- Opening Delimiter -
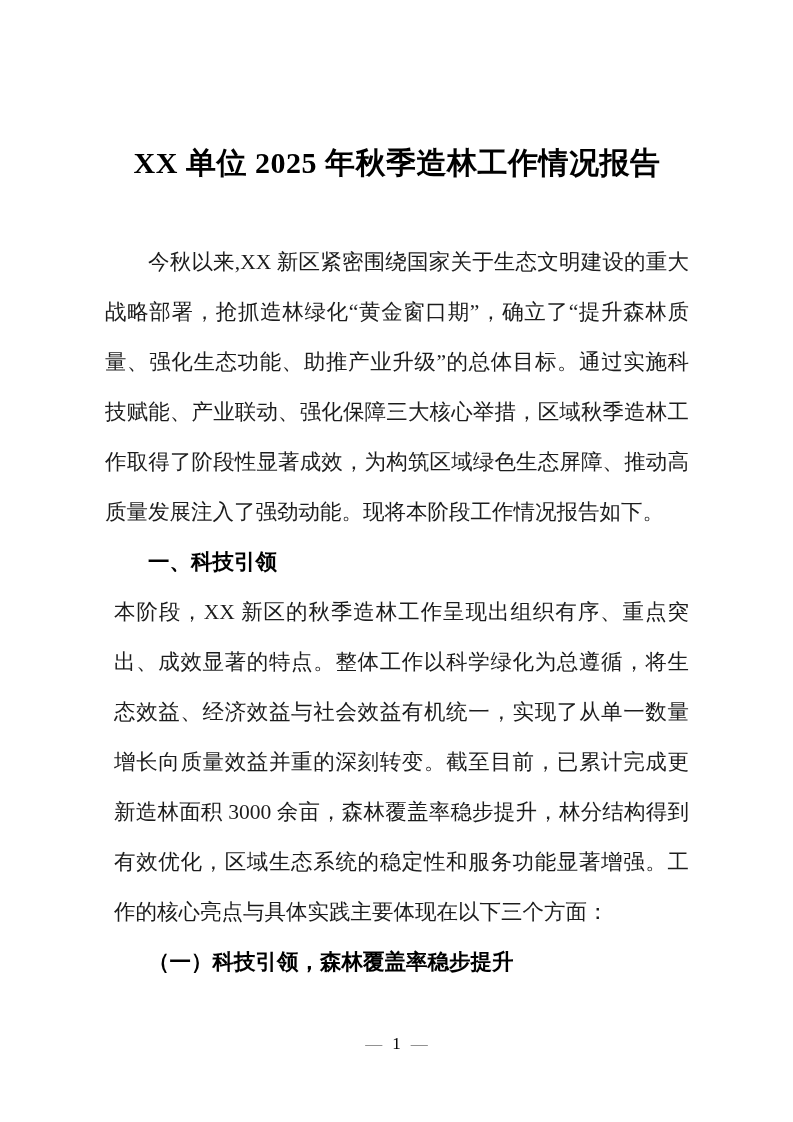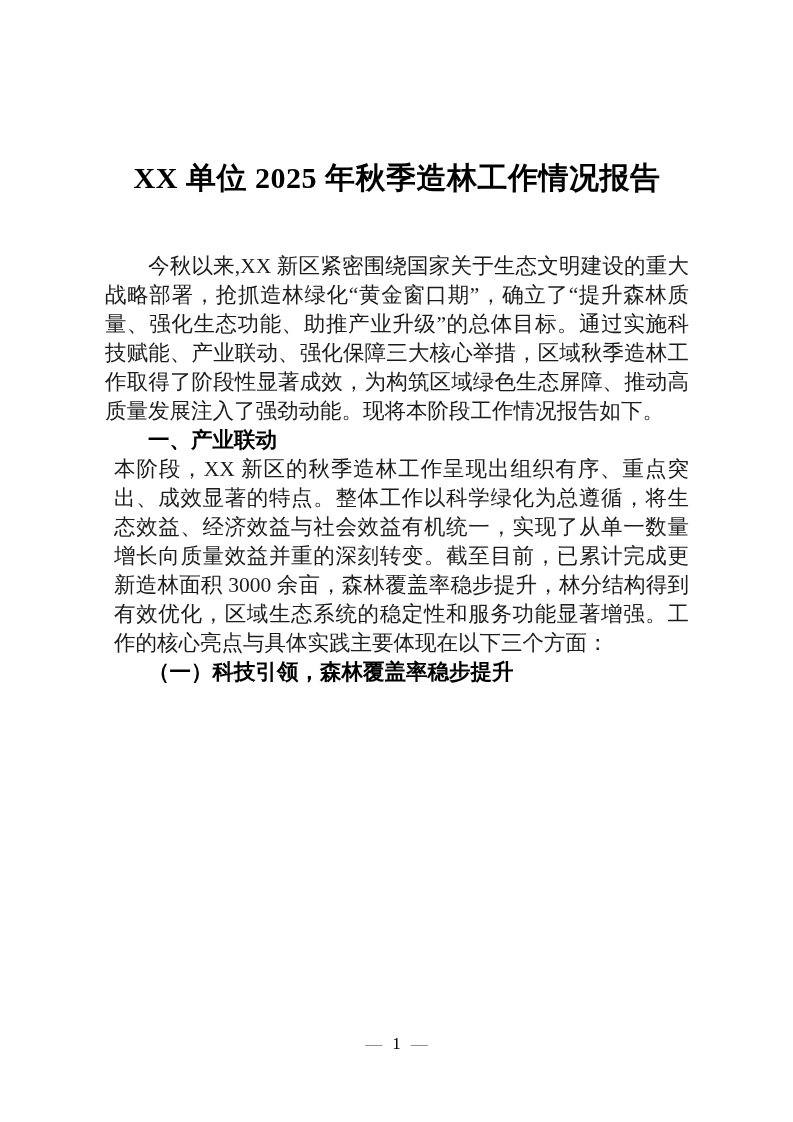--- a/index.html
+++ b/index.html
@@ -19,7 +19,7 @@
   .content {
     position: absolute;
     left: 105px;
-    top: 15px;
+    top: 0;
     width: 584px;
   }
   .doc-title {

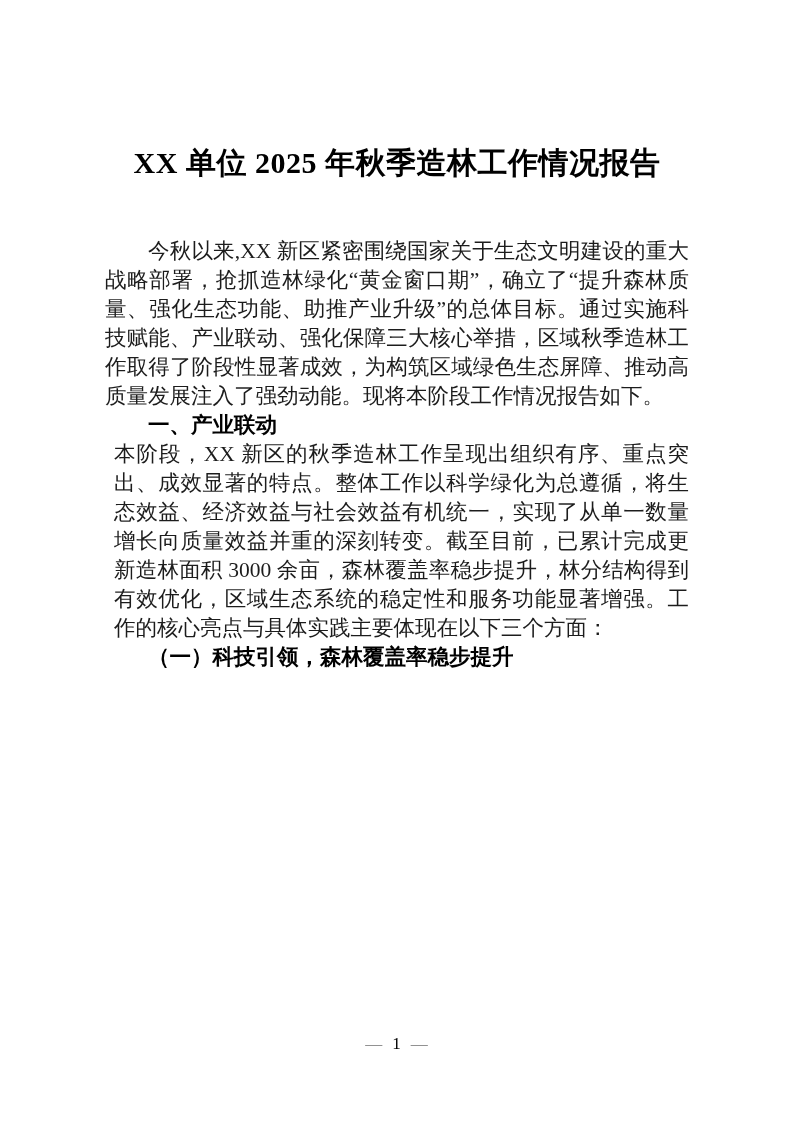--- a/index.html
+++ b/index.html
@@ -35,7 +35,7 @@
   .body-text {
     margin-top: 54px;
     font-size: 21.5px;
-    line-height: 29px;
+    line-height: 50px;
     text-align: justify;
     text-justify: inter-character;
   }

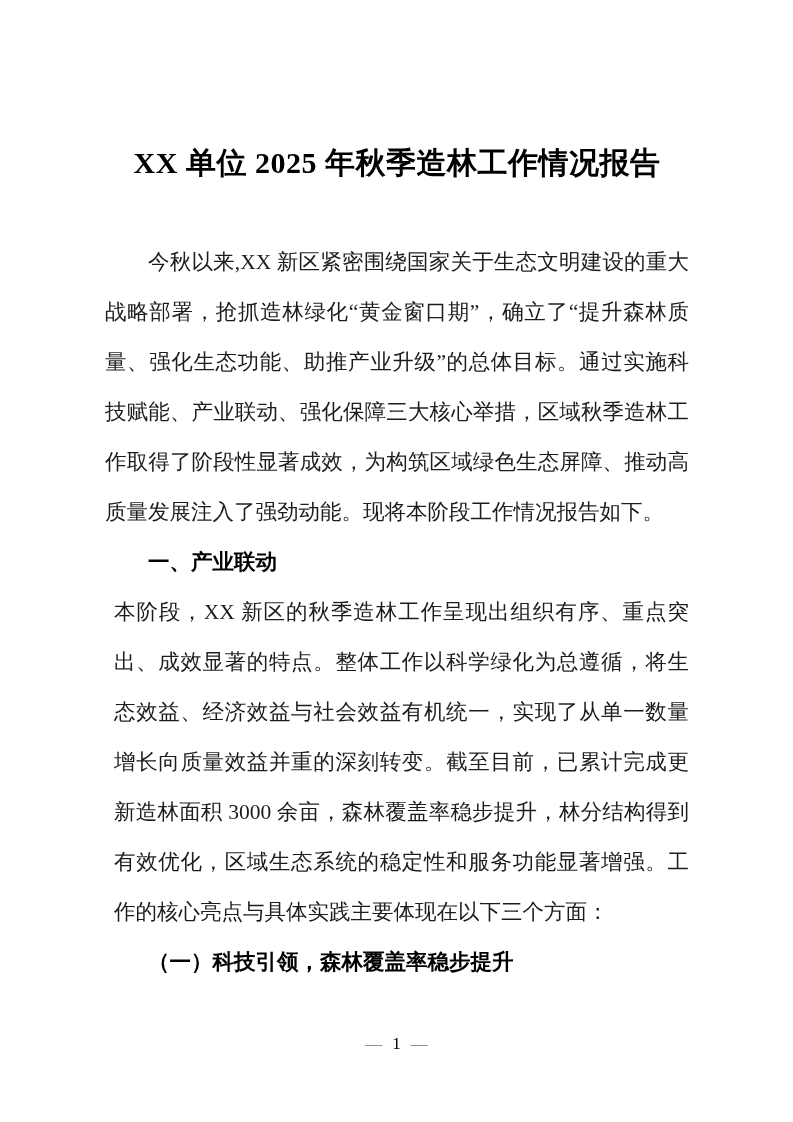--- a/index.html
+++ b/index.html
@@ -77,7 +77,7 @@
     <h1 class="doc-title">XX 单位 2025 年秋季造林工作情况报告</h1>
     <div class="body-text">
       <p class="para">今秋以来,XX 新区紧密围绕国家关于生态文明建设的重大战略部署，抢抓造林绿化“黄金窗口期”，确立了“提升森林质量、强化生态功能、助推产业升级”的总体目标。通过实施科技赋能、产业联动、强化保障三大核心举措，区域秋季造林工作取得了阶段性显著成效，为构筑区域绿色生态屏障、推动高质量发展注入了强劲动能。现将本阶段工作情况报告如下。</p>
-      <p class="heading">一、产业联动</p>
+      <p class="heading">一、科技引领</p>
       <p class="para no-indent">本阶段，XX 新区的秋季造林工作呈现出组织有序、重点突出、成效显著的特点。整体工作以科学绿化为总遵循，将生态效益、经济效益与社会效益有机统一，实现了从单一数量增长向质量效益并重的深刻转变。截至目前，已累计完成更新造林面积 3000 余亩，森林覆盖率稳步提升，林分结构得到有效优化，区域生态系统的稳定性和服务功能显著增强。工作的核心亮点与具体实践主要体现在以下三个方面：</p>
       <p class="heading">（一）科技引领，森林覆盖率稳步提升</p>
     </div>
- Closing Delimiter -
Starting with the line that holds "单位 2025 年秋季造林工作情况报告</h1>", copy every line through the end of the data above. Reproduce them exactly, with no other material.

     <h1 class="doc-title">XX 单位 2025 年秋季造林工作情况报告</h1>
     <div class="body-text">
       <p class="para">今秋以来,XX 新区紧密围绕国家关于生态文明建设的重大战略部署，抢抓造林绿化“黄金窗口期”，确立了“提升森林质量、强化生态功能、助推产业升级”的总体目标。通过实施科技赋能、产业联动、强化保障三大核心举措，区域秋季造林工作取得了阶段性显著成效，为构筑区域绿色生态屏障、推动高质量发展注入了强劲动能。现将本阶段工作情况报告如下。</p>
-      <p class="heading">一、产业联动</p>
+      <p class="heading">一、科技引领</p>
       <p class="para no-indent">本阶段，XX 新区的秋季造林工作呈现出组织有序、重点突出、成效显著的特点。整体工作以科学绿化为总遵循，将生态效益、经济效益与社会效益有机统一，实现了从单一数量增长向质量效益并重的深刻转变。截至目前，已累计完成更新造林面积 3000 余亩，森林覆盖率稳步提升，林分结构得到有效优化，区域生态系统的稳定性和服务功能显著增强。工作的核心亮点与具体实践主要体现在以下三个方面：</p>
       <p class="heading">（一）科技引领，森林覆盖率稳步提升</p>
     </div>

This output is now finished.